What is the McMansion Ordinance in Austin?

Answered by AskBaily Editorial · Updated

Short answer

Subchapter F of Austin's Land Development Code — the 2006 McMansion Ordinance — caps residential Floor-to-Area Ratio at 0.4, restricts front-facade height under a 45-degree tent plane from a 15-foot datum, and limits side-wall articulation on central-Austin parcels inside the Urban Roadways Network. Governs most additions in central Austin; a second story often requires a careful tent-plane analysis.

In detail

Subchapter F of the Austin Land Development Code — adopted by Ordinance 20060309-058 in 2006 and known as the McMansion Ordinance — governs residential additions on parcels inside the Urban Roadways Network, which covers most of central Austin between Highway 290, Loop 360, MoPac, and the eastern edge of the original city grid. Any second-story addition or substantial first-floor expansion in that zone interacts with the rule.
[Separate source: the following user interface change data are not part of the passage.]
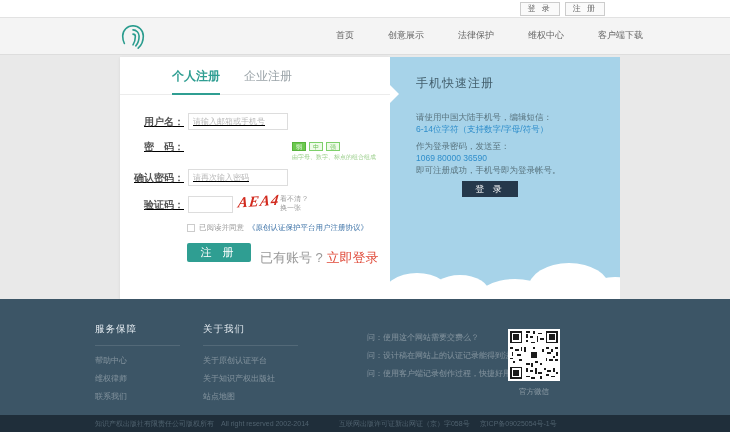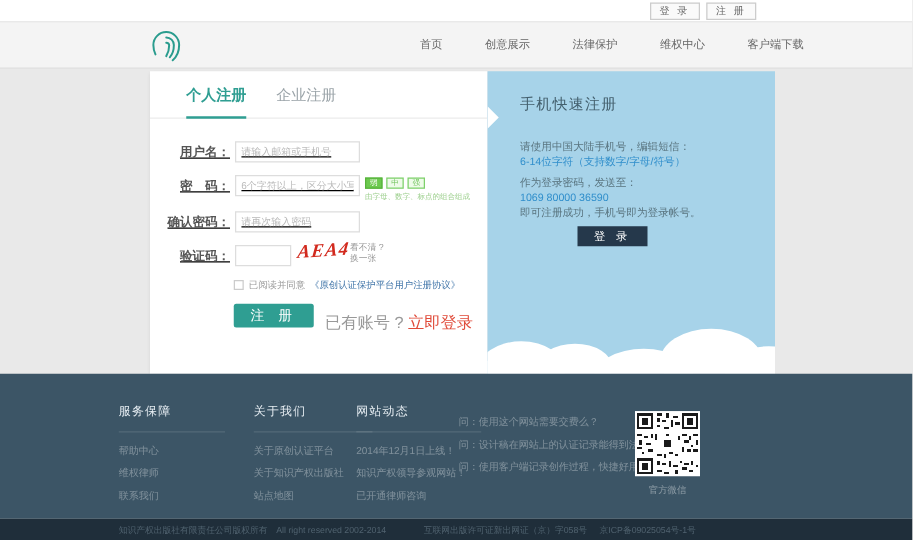--- a/index.html
+++ b/index.html
@@ -14,21 +14,21 @@
   
   .header { position:absolute; top:18px; left:0; right:0; height:37px; background:#f4f4f4; border-bottom:1px solid #ddd; }
   .logo { position:absolute; left:118px; top:3px; display:flex; align-items:center; gap:6px; cursor:pointer; }
   .logo-title { font-size:13px; font-weight:bold; color:#17322e; letter-spacing:2px; font-family:"Liberation Serif","DejaVu Serif",serif; }
   .logo-url { font-size:8px; font-weight:bold; color:#22323c; text-align:center; letter-spacing:.5px; }
   .nav { position:absolute; right:87px; top:11px; display:flex; gap:34px; }
   .nav-item { font-size:9px; color:#666; cursor:pointer; }
 
   
   .card { position:absolute; left:120px; top:57px; width:270px; height:242px; background:#fff; box-shadow:0 1px 3px rgba(0,0,0,.08); }
-  .tabs { display:flex; gap:24px; padding-left:29px; height:38px; align-items:center; border-bottom:1px solid #ececec; }
+  .tabs { display:flex; gap:24px; padding-left:52px; height:38px; align-items:center; border-bottom:1px solid #ececec; }
   .tab { font-size:12px; color:#9aa3a8; cursor:pointer; height:38px; line-height:38px; }
   .tab.active { color:#2f9e92; font-weight:bold; border-bottom:2px solid #2f9e92; }
   .form-row { position:absolute; left:0; display:flex; align-items:center;text-decoration:underline; }
   .r1 { top:56px; } .r2 { top:83px; } .r3 { top:112px; } .r4 { top:139px; }
   .row-label { width:64px; text-align:right; font-size:10px; color:#555; font-weight:bold; margin-right:4px; white-space:nowrap; }
   .txt-input { width:100px; height:17px; border:1px solid #ddd; font-size:8px; padding:0 4px; color:#333; background:#fff; }
   .txt-input.small { width:45px; }
   .txt-input::placeholder { color:#b9b9b9; font-size:8px; }
   .strength { position:absolute; left:172px; top:85px; display:flex; gap:3px; }
   .chip { width:14px; height:9px; border:1px solid #7ed06b; color:#6cc157; font-size:6px; line-height:8px; text-align:center; background:#eefbe9; }
@@ -119,21 +119,20 @@
     <span class="tab">企业注册</span>
   </div>
 
   <div class="form-row r1">
     <span class="row-label">用户名：</span>
     <input class="txt-input" type="text" placeholder="请输入邮箱或手机号" style="">
   </div>
 
   <div class="form-row r2">
     <span class="row-label">密　码：</span>
-    <input class="txt-input" type="text" placeholder="6个字符以上，区分大小写" style="">
   </div>
   <div class="strength">
     <span class="chip filled">弱</span>
     <span class="chip">中</span>
     <span class="chip">强</span>
   </div>
   <div class="strength-hint">由字母、数字、标点的组合组成</div>
 
   <div class="form-row r3">
     <span class="row-label">确认密码：</span>
@@ -188,28 +187,20 @@
       <li>维权律师</li>
       <li>联系我们</li>
     </ul>
   </div>
   <div class="fcol fcol-2">
     <div class="fcol-title">关于我们</div>
     <ul>
       <li>关于原创认证平台</li>
       <li>关于知识产权出版社</li>
       <li>站点地图</li>
-    </ul>
-  </div>
-  <div class="fcol fcol-3">
-    <div class="fcol-title">网站动态</div>
-    <ul>
-      <li>2014年12月1日上线！</li>
-      <li>知识产权领导参观网站！</li>
-      <li>已开通律师咨询</li>
     </ul>
   </div>
   <div class="fcol fcol-4">
     <ul>
       <li>问：使用这个网站需要交费么？</li>
       <li>问：设计稿在网站上的认证记录能得到法律保护？</li>
       <li>问：使用客户端记录创作过程，快捷好用吗？</li>
     </ul>
   </div>
 

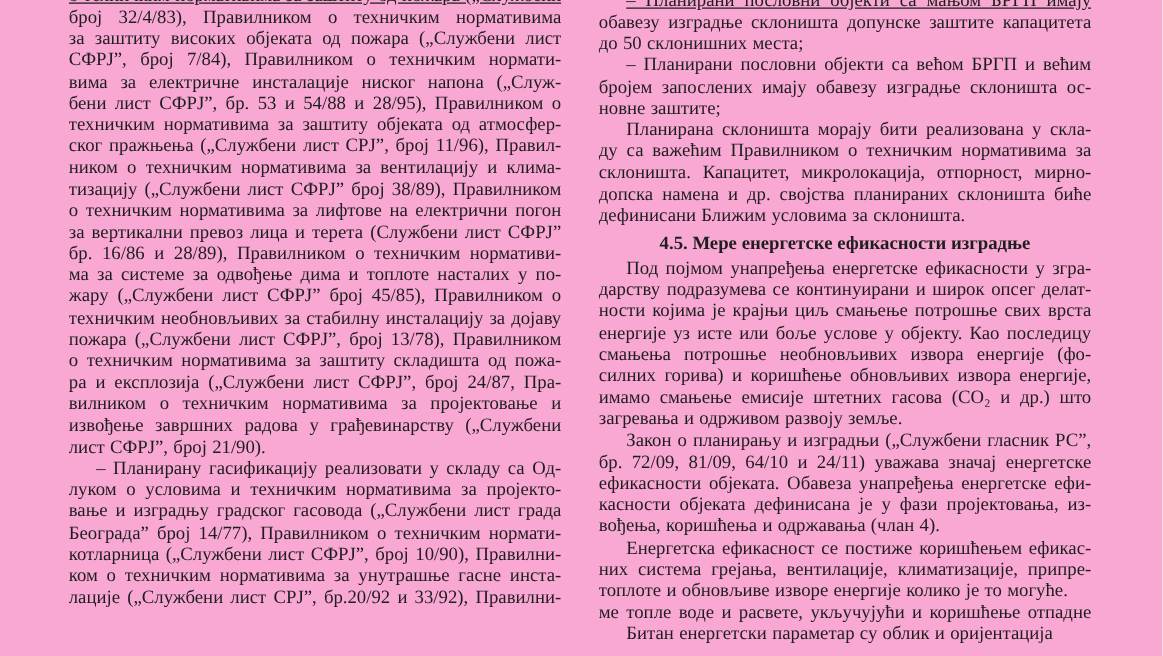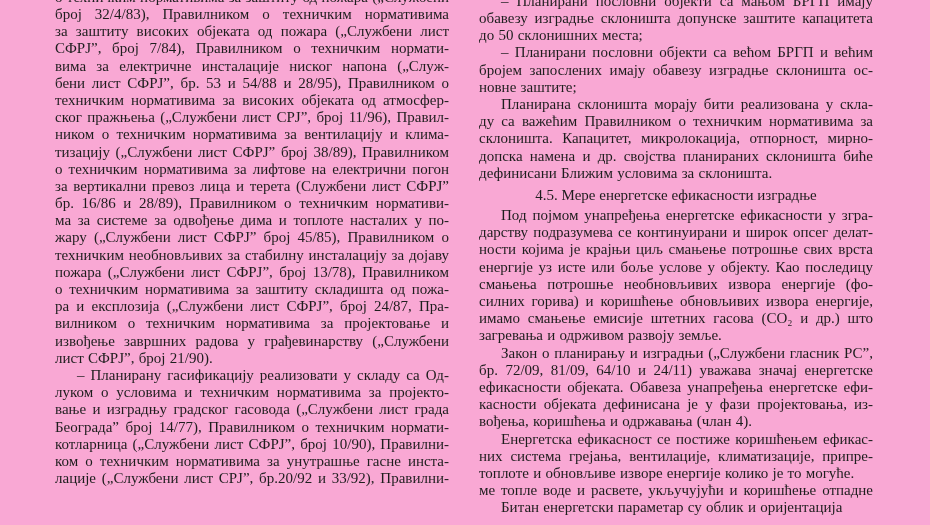--- a/index.html
+++ b/index.html
@@ -30,39 +30,40 @@
   .line.indent { text-indent: 22px; }
   .heading-line {
     font-size: 15px;
     line-height: 17.2px;
     height: 17.2px;
     text-align: center;
     text-align-last: center;
     margin-top: 5px;
     margin-bottom: 3px;
     overflow: hidden;
+    font-weight: bold;
   }
-  .clipwrap { overflow: hidden; position: relative; }
+  .clipwrap { overflow: hidden; position: relative; text-decoration: underline; }
   .clipwrap .line { }
 </style>
 </head>
 <body>
 
 <div class="page">
   <div class="column col-left">
       <div class="clipwrap" style="height: 6px;">
         <div class="line" style="margin-top: -11.2px;">о техничким нормативима за заштиту од пожара („Службени лист СФРЈ”,</div>
       </div>
       <div>
         <div class="line">број 32/4/83), Правилником о техничким нормативима</div>
         <div class="line">за заштиту високих објеката од пожара („Службени лист</div>
         <div class="line">СФРЈ”, број 7/84), Правилником о техничким нормати-</div>
         <div class="line">вима за електричне инсталације ниског напона („Служ-</div>
         <div class="line">бени лист СФРЈ”, бр. 53 и 54/88 и 28/95), Правилником о</div>
-        <div class="line">техничким нормативима за високих објеката од атмосфер-</div>
+        <div class="line">техничким нормативима за заштиту објеката од атмосфер-</div>
         <div class="line">ског пражњења („Службени лист СРЈ”, број 11/96), Правил-</div>
         <div class="line">ником о техничким нормативима за вентилацију и клима-</div>
         <div class="line">тизацију („Службени лист СФРЈ” број 38/89), Правилником</div>
         <div class="line">о техничким нормативима за лифтове на електрични погон</div>
         <div class="line">за вертикални превоз лица и терета (Службени лист СФРЈ”</div>
         <div class="line">бр. 16/86 и 28/89), Правилником о техничким нормативи-</div>
         <div class="line">ма за системе за одвођење дима и топлоте насталих у по-</div>
         <div class="line">жару („Службени лист СФРЈ” број 45/85), Правилником о</div>
         <div class="line">техничким необновљивих за стабилну инсталацију за дојаву</div>
         <div class="line">пожара („Службени лист СФРЈ”, број 13/78), Правилником</div>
Three controls do most of the work. Floor-to-Area Ratio under 25-2 Subchapter F Article 2.4 caps gross floor area at 0.4 of lot area, with a sliding-scale FAR bonus that rewards garage placement, smaller second-floor footprints, and certain family-friendly area exclusions. The tent-plane control (Article 2.6) projects a 45-degree plane upward from a 15-foot side-setback datum line; any building mass that punches through that plane requires a redesign or a Subchapter F Modification through the Residential Design and Compatibility Commission. Side-wall articulation under Article 2.7 forces breaks in long second-story walls to soften the visual impact on neighbors.

Because Subchapter F operates as an overlay on top of base zoning (SF-3 in most central Austin neighborhoods), it stacks with other constraints: impervious cover under 25-8-63, compatibility setbacks under 25-2-1051 if the parcel is near non-SF zoning, and the McMansion-Plus heritage-tree protections under 25-8-622. A typical second-story addition on an SF-3 lot has to satisfy all four simultaneously, and the binding constraint is rarely the one homeowners expect.

The HOME Phase 1 ordinance (20231207-001) loosened minimum lot size and unit count but did not repeal Subchapter F — the tent plane and FAR cap still control on existing single-family lots. HOME Phase 2 modified some compatibility provisions but again left F intact. Plan against F first, then layer HOME bonuses.

The practical authoring tactic: have your designer run a tent-plane analysis (a simple sectional drawing through the worst-case side wall) before any site plan or interior layout work begins. Most failed Austin second-story additions failed at the tent plane, and reshaping the roof to clear the plane usually cascades back through every other dimension on the project.